Nor does Milbank use statistics produced by other observers that of the 20 or so major vote recounts in recent years, only three overturned semi-official vote counts and apparent victories. Most importantly, in the three cases, less than 300–350 vote margins were involved and overturned.

By ignoring these facts, Milbank suggests that there is a possibility that Scott’s 13,000-vote margin can be wiped out by a recount when no recount has ever set aside a victory with more than a few hundred ballots involved. If he wasn’t a partisan hack, he would point out the negligible possibility that the 13,000 Scott votes will evaporate in a recount.

He does negatively mention the possibility that the Republican Senate could refuse to seat Bill Nelson if a recount does reverse Scott’s semi-official win. That is possible, and it is a constitutional trick that is rarely used. But it has been.

In 1876, California Gov. Romauldo Pacheco ran for the House of Representatives against incumbent Peter D. Wigginton; Pacheco won by one vote. He presented himself to Congress on March 4, 1877, and was rejected by the House a year later after Peter Wigginton challenged Pacheco’s one vote victory. Pacheco was the first elected statewide Hispanic in U.S. history, the first Hispanic state governor and the first Hispanic elected to Congress.

Pacheco came back in the 1878 election and swamped Wigginton and took his seat in March 1879. He was the first former Mexican citizen elected to the U.S. Congress.

The same constitutional provision that denied Pacheco his congressional seat can be used by the Senate in the case of Scott v. Nelson. Each “house” of Congress has, according to the Constitution’s Article 1, Section 5, the specific power to “be the judge of the elections, returns and qualifications of its own members.”

Milbank doesn’t have the courage to suggest this scenario on his own; he passes the buck by quoting Jeremy Peters of the New York Times. Nor does he offer the Constitution’s provision as proof this might happen.

So, while recounts are underway, and there is no discernible shift of the recounted votes that might erase Scott’s win, snowflake Dana Milbank launches one more disparaging anti-Republican screed in the Washington Post that embarrasses him even as he tries to embarrass Senator-to-be Rick Scott and Senate Majority Leader Mitch McConnell — both Republicans — with: “McConnell on Wednesday morning declared Scott a new Republican senator — before bothering to learn the outcome of the election.”

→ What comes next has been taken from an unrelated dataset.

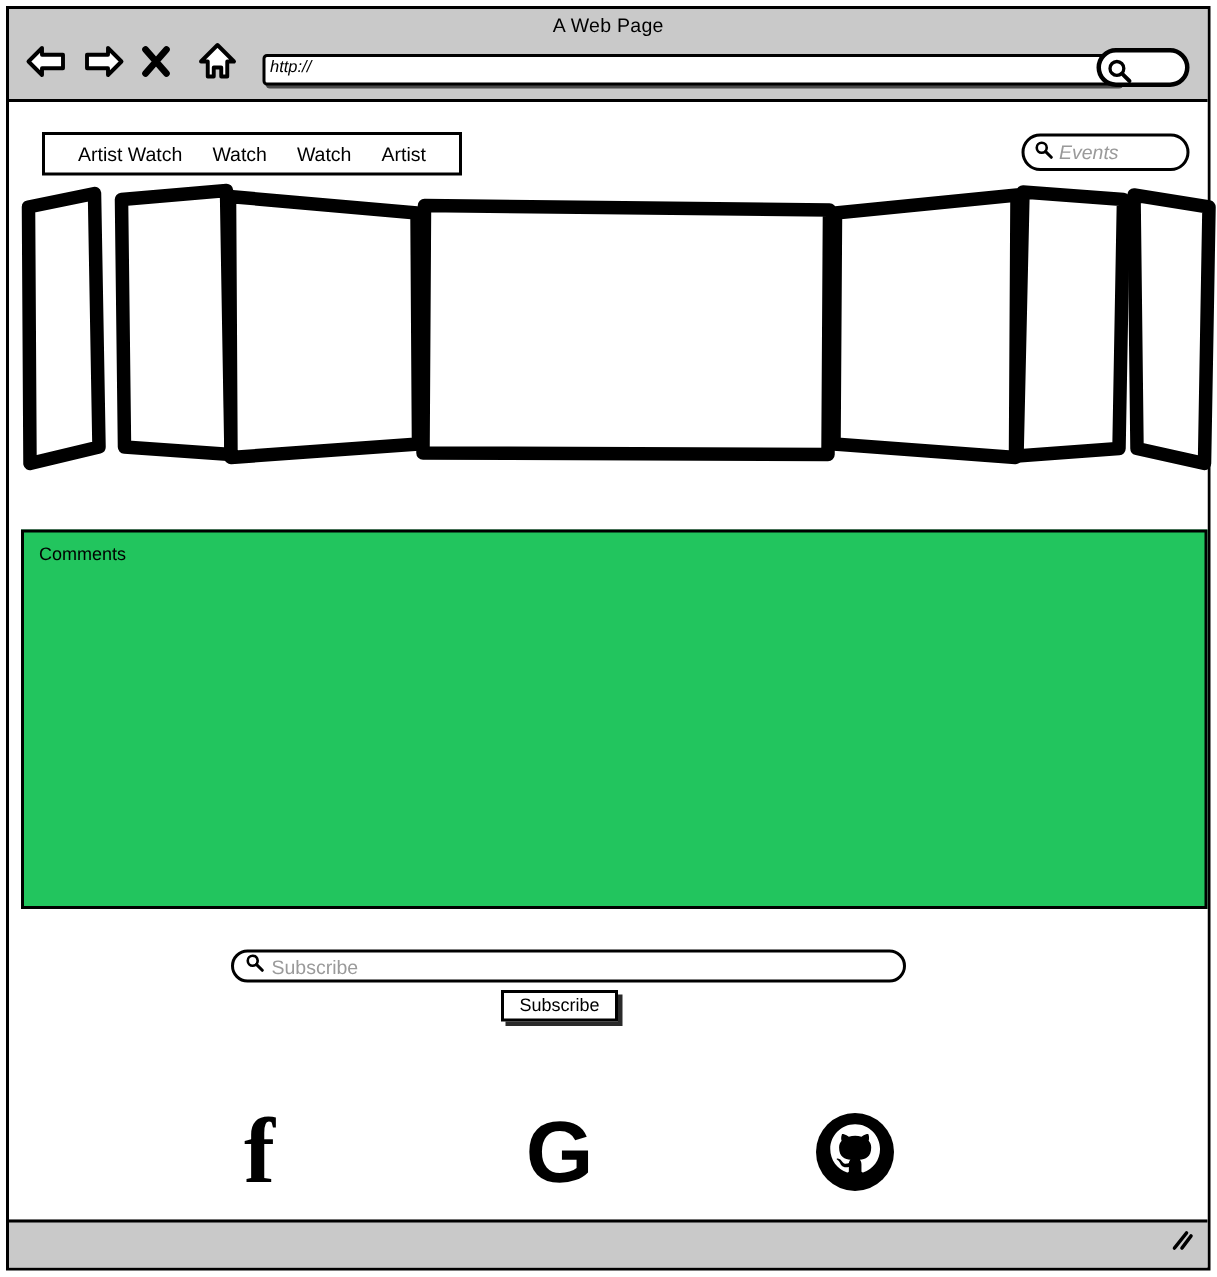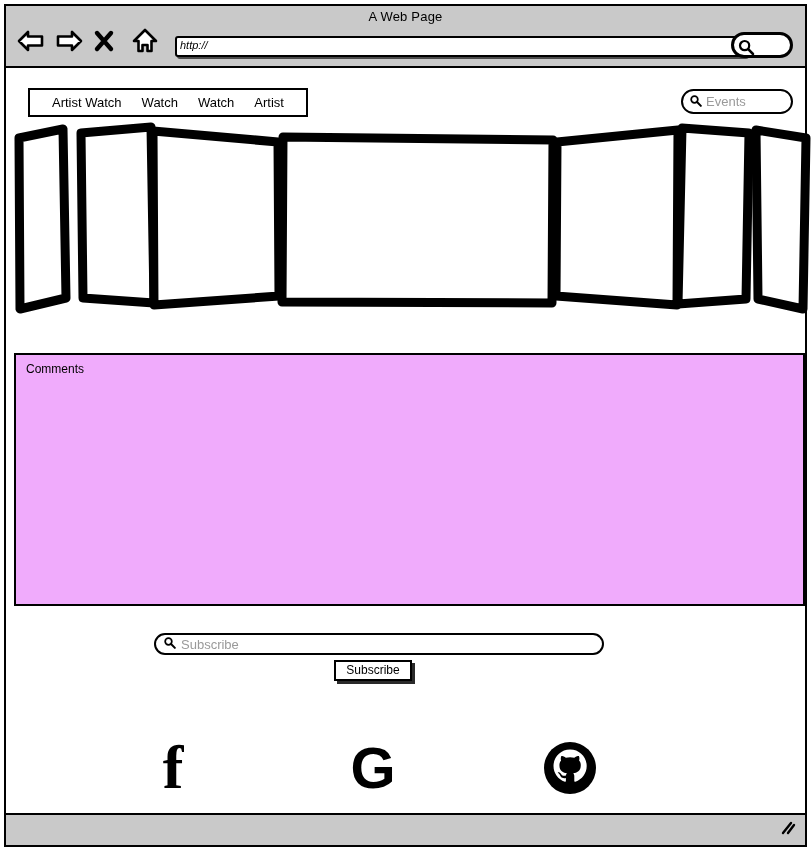"Events" .events-search { font-style: none -> italic }
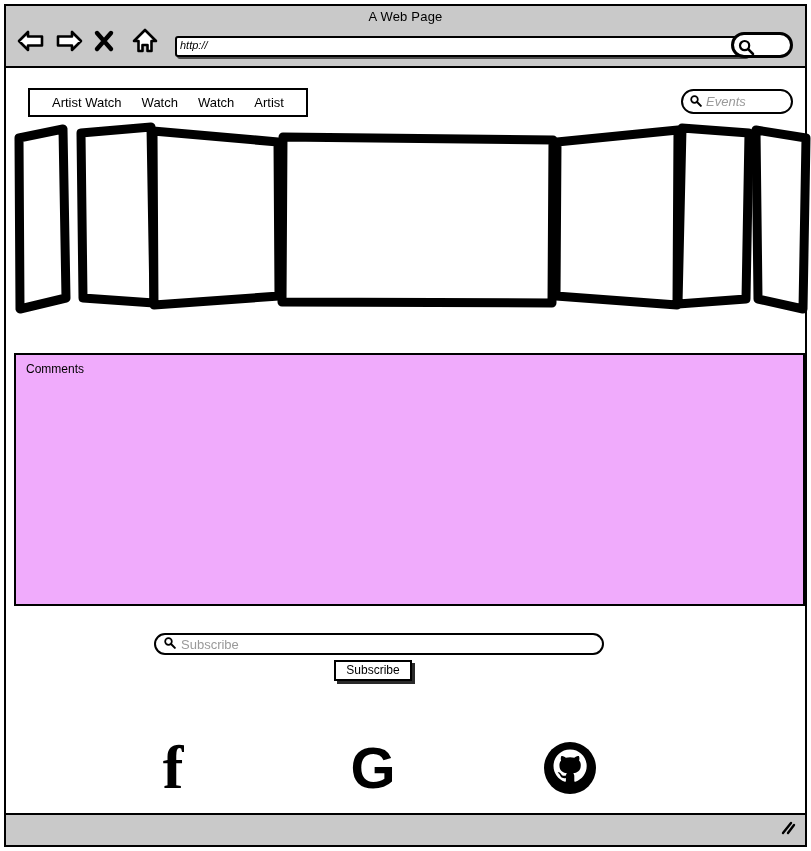"Comments" .comments-box { background: #f0abfc -> #22c55e }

One lobbyist described Nelson as trying to “pull a rabbit out of a hat, but there isn’t enough rabbit.” Milbank doesn’t even refer to that probability. Nelson, after all, is a Democrat.

Contreras is the author of “The Armenian Lobby & U.S. Foreign Policy” and “The Mexican Border: Immigration, War and a Trillion Dollars in Trade.” he formerly wrote for the New America News Service of the New York Times and was a member of the International Seafarers Union in the 1960s


The views and opinions expressed in this commentary are those of the author and do not reflect the official position of The Daily Caller.